Print every entry exactly as written and exclude all images.

(Records from a dataset)
---*---

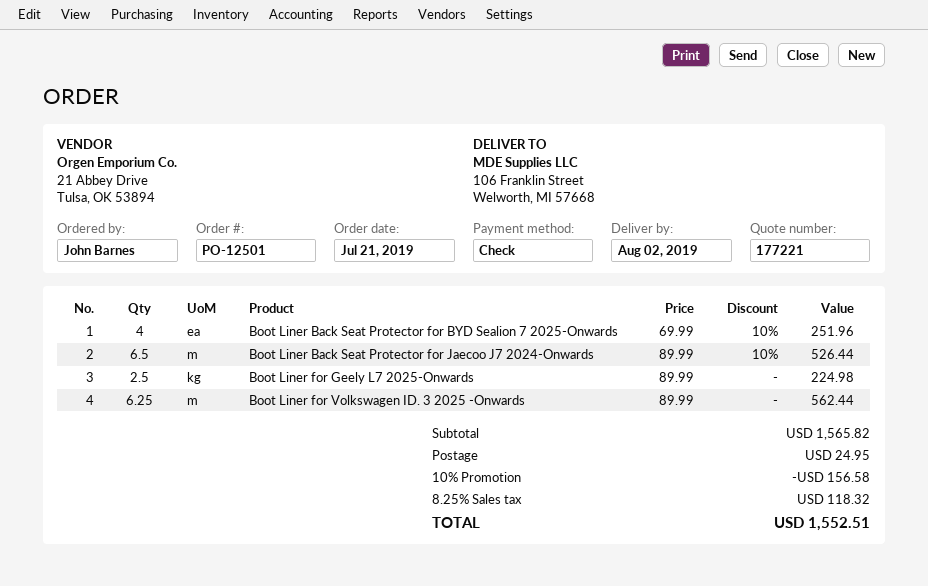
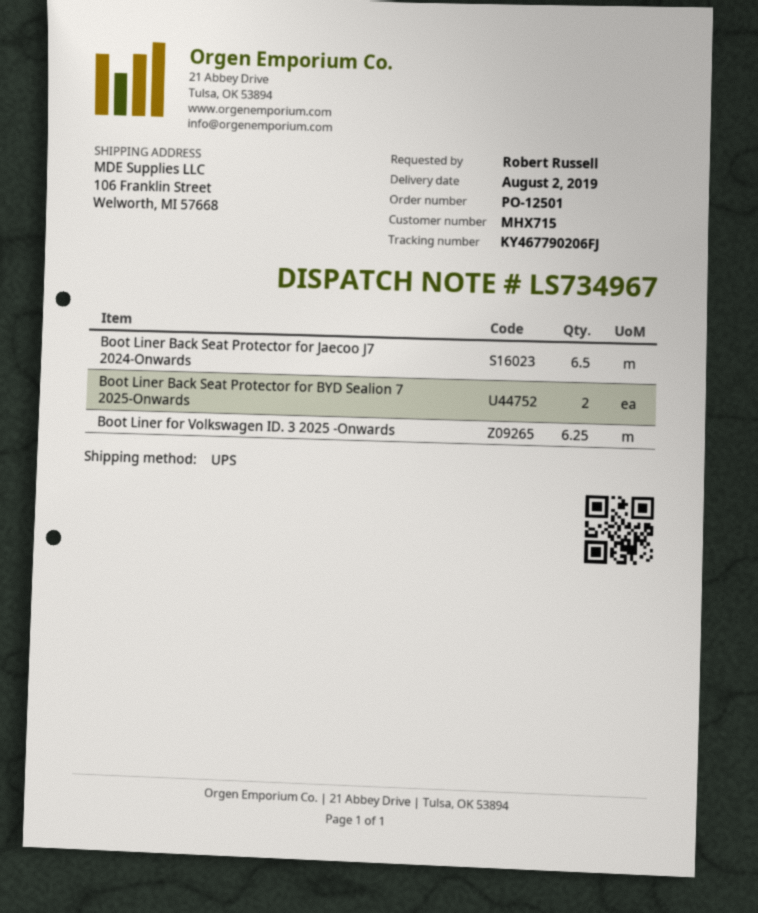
ordered by: John Barnes -> Robert Russell
Boot Liner Back Seat Protector for BYD Sealion 7 2025-Onwards: 4 -> 2
Boot Liner for Geely L7 2025-Onwards: 2.5 -> none

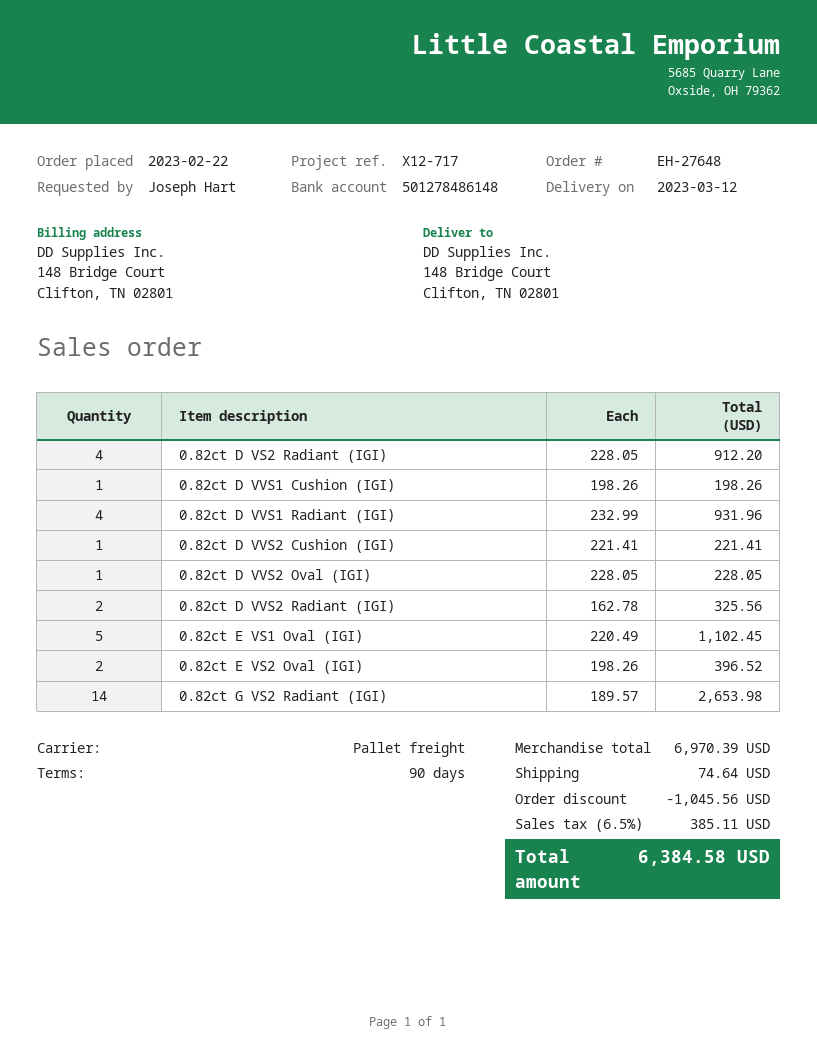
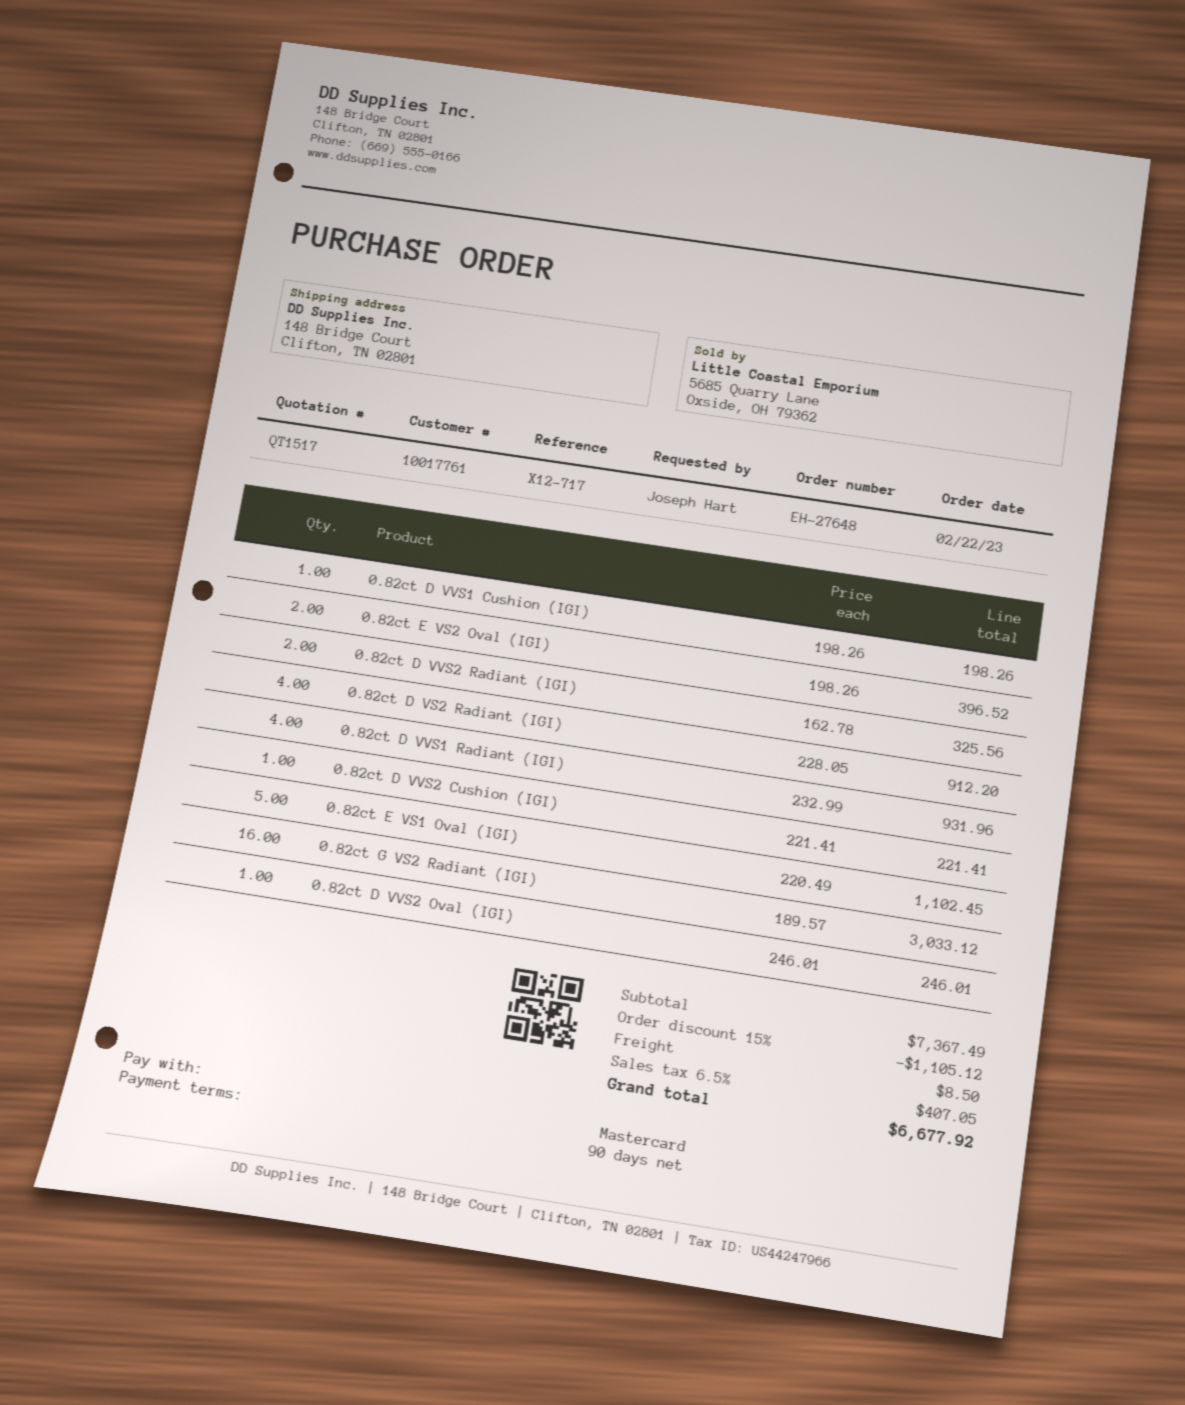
0.82ct D VVS2 Oval (IGI): 1 x 228.05 = 228.05 -> 1 x 246.01 = 246.01
0.82ct G VS2 Radiant (IGI): 14 x 189.57 = 2653.98 -> 16 x 189.57 = 3033.12
subtotal: 6970.39 -> 7367.49
discount: 1045.56 -> 1105.12
shipping: 74.64 -> 8.50
tax: 6.5% = 385.11 -> 6.5% = 407.05
total: 6384.58 -> 6677.92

---*---

▸ **Task solution**
ordered by: John Barnes -> Robert Russell
Boot Liner Back Seat Protector for BYD Sealion 7 2025-Onwards: 4 -> 2
Boot Liner for Geely L7 2025-Onwards: 2.5 -> none

0.82ct D VVS2 Oval (IGI): 1 x 228.05 = 228.05 -> 1 x 246.01 = 246.01
0.82ct G VS2 Radiant (IGI): 14 x 189.57 = 2653.98 -> 16 x 189.57 = 3033.12
subtotal: 6970.39 -> 7367.49
discount: 1045.56 -> 1105.12
shipping: 74.64 -> 8.50
tax: 6.5% = 385.11 -> 6.5% = 407.05
total: 6384.58 -> 6677.92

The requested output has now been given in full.